Economic activity in the Kyrgyz Republic is recovering at a moderate pace. From January-October 2021, GDP increased by 1.6 percent compared to the previous year, totalling 506 billion Kyrgyz soms (USD 6.6 billion). The decline in production of the main sectors of the economy was in agriculture (-4.4 percent) and construction (-5 percent), while the production of industry (+0.1 percent) and trade (+10.2 percent) improved. There was a positive inflow of foreign currencies into the country with formal remittances increasing by 20.6 percent, amounting to USD 1.4 billion compared to the same period last year. In October 2021, compared to the same period last year, the Consumer Price Index (CPI), which measures price inflation, increased by 11.9 percent for all goods and services and by 18.8 percent for staple foods. The increase in the cost of a number of administrative prices and tariffs further contributed to headline inflation. The CPI for fuel and lubricants is estimated to be at +32 percent, leading to an increase of transportation costs.

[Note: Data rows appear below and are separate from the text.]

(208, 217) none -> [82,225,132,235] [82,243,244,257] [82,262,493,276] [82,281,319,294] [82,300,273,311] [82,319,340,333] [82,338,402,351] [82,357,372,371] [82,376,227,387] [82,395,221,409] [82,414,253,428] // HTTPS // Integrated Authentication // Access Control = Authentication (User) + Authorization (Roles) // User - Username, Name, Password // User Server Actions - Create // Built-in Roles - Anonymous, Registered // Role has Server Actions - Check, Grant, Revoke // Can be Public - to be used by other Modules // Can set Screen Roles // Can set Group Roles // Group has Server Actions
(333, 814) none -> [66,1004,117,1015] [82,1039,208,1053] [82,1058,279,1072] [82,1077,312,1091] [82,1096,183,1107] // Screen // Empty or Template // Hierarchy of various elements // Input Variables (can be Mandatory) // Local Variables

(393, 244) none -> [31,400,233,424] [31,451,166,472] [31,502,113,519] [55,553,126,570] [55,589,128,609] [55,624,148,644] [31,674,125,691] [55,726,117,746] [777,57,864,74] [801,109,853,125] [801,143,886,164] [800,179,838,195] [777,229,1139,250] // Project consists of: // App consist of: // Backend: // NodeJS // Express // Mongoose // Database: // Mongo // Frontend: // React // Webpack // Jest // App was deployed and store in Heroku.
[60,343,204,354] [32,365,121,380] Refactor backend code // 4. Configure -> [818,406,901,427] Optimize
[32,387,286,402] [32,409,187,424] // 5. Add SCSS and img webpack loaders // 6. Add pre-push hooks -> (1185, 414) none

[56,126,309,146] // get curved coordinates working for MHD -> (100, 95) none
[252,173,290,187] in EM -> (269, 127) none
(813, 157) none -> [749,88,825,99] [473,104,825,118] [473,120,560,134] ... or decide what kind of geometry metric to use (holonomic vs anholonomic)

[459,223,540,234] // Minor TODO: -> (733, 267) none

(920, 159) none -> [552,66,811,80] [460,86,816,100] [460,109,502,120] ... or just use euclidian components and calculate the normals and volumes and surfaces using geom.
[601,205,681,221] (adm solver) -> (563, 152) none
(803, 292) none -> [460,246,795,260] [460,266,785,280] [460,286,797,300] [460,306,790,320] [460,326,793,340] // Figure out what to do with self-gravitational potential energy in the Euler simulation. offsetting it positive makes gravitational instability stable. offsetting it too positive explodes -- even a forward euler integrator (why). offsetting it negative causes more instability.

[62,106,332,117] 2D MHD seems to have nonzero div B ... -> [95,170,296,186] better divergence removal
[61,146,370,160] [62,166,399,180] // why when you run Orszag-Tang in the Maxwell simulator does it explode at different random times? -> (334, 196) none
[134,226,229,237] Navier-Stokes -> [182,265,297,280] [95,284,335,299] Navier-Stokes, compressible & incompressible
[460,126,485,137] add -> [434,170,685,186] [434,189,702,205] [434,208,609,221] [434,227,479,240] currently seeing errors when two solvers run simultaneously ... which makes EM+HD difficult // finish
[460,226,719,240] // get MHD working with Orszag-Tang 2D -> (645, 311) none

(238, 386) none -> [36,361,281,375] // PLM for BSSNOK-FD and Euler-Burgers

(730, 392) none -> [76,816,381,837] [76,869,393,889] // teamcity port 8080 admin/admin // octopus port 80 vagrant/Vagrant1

The abnormally high temperature this summer and the lack of irrigation water during the growing season led to a decrease in the yield of grain crops. The harvest of wheat decreased by 42.1 percent, barley by 46.1 percent, oil crops by 25.5 percent, potatoes by 2.7 percent, melons by 13.3 percent, fruit and berry crops by 4.2 percent and vegetables by 0.9 percent. This creates the risk of a decrease in egg production during winter due to the lower availability of feeding crops and consequently higher prices.

The observed increase in food prices in world markets, the limited supply in producing countries and the possible limited availability of staple foods due to decreased yields in the Kyrgyz Republic will lead to continued growth in consumer prices for the remaining months of 2021 and in the first half of 2022. Rising food prices worsen the purchasing power of poor households, for which food already accounts for 65 percent of their expenses, and are affecting households’ access to a nutritious diet, vital for all-around growth and development. To mitigate further deterioration, the Government purchased wheat for 1.5 billion KGS (approximately 17.7 million USD), and vegetable oil and sugar for 300 million KGS (approximately 3.5 million USD) for Material Reserve. Additionally, the Government continues to monitor and stabilize food markets across the country through price controls on 11 essential food items and to regulate import and export volumes. The Antimonopoly Agency will continue the monitoring of fuels and lubricants prices, and issuing recommendations to prevent an unjustified increase of fuels and lubricants prices.